En “Salir del Castillo de Vampiros” Fisher, un defensor de la conversación cibernética, se pregunta por los límites de nuestras interacciones en internet; más bien, incluso, afirma lo inevitable de esos límites. Tiene razón, pero hay una verdad triste; los partidos de izquierda pueden reunirse en asambleas presenciales, las ciudadanías en pleno no.

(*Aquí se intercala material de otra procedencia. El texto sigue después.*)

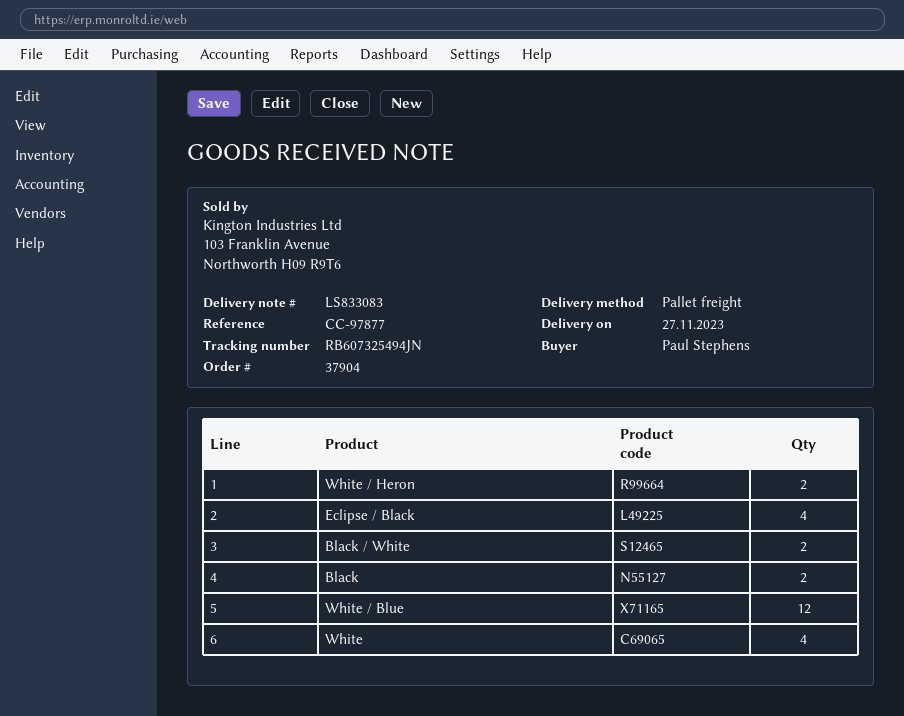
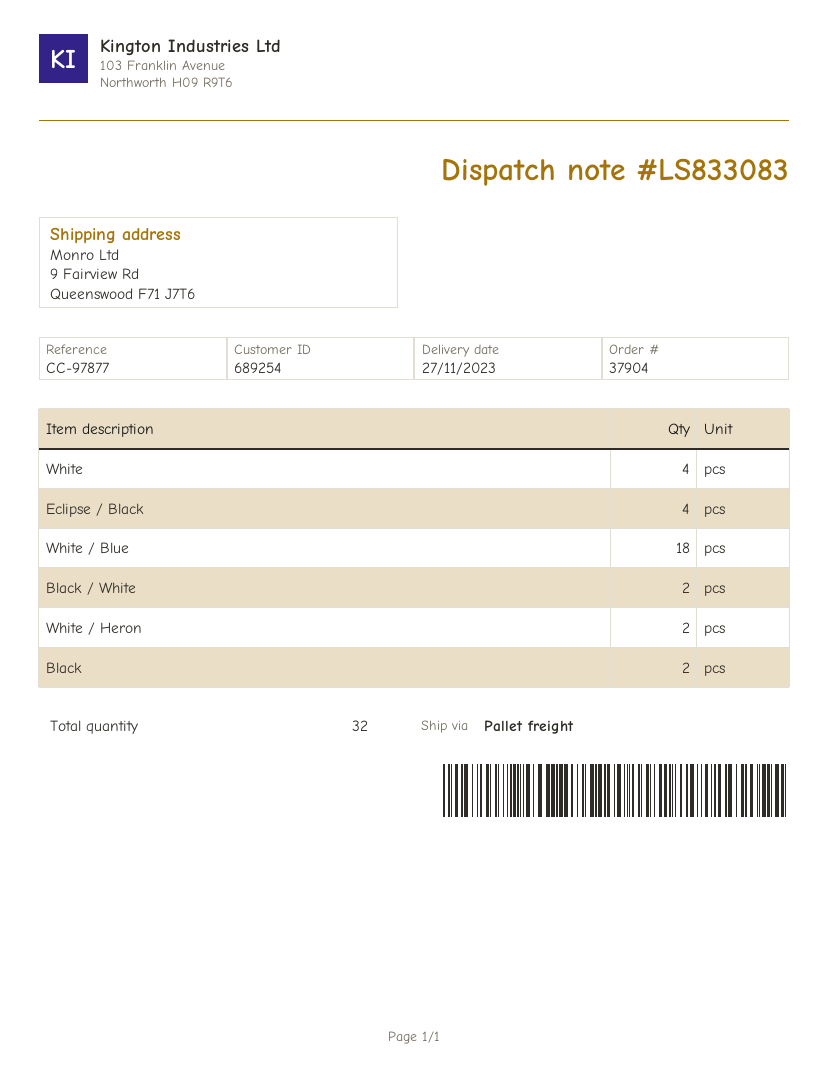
White / Blue: 12 -> 18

La salida que hay que encontrarle a la trampa de un mundo discursivo lleno de contenido pero completamente vacío de sentido, a esta corte de blancas palomitas indignadas a las que en el fondo todo les da igual, no puede ser “no hay wifi, hablen entre ustedes”. Pienso en el solipsismo como salida individual, dejar de prestar atención al ruido y leer poesía como respuesta a todo. ¿Para qué servía el debate público cuando parecía que servía para algo? Me aferro al recuerdo del debate del aborto como la Winslet al tablón del Titanic, pero es un recuerdo que se aleja, que se pierde entre citas rodeadas de signos de exclamación y memes mal hechos.